=== DESCRIPTION OF THE TASK ===
A complete answer lists every line of the entries below where the string "CUENTAS" appears.

(Revision comparison data)
%%

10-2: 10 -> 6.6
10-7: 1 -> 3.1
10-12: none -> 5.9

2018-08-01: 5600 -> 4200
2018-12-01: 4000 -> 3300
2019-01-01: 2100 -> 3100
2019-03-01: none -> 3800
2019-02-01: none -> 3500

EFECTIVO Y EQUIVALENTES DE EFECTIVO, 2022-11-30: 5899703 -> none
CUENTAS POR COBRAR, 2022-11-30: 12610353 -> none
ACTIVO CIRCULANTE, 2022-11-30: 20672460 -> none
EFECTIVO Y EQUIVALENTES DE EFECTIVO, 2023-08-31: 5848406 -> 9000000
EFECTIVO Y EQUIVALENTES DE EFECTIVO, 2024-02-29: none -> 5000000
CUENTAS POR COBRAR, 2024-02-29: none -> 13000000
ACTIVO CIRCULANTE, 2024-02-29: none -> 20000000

%%

=== TASK RESULT ===
CUENTAS POR COBRAR, 2022-11-30: 12610353 -> none
CUENTAS POR COBRAR, 2024-02-29: none -> 13000000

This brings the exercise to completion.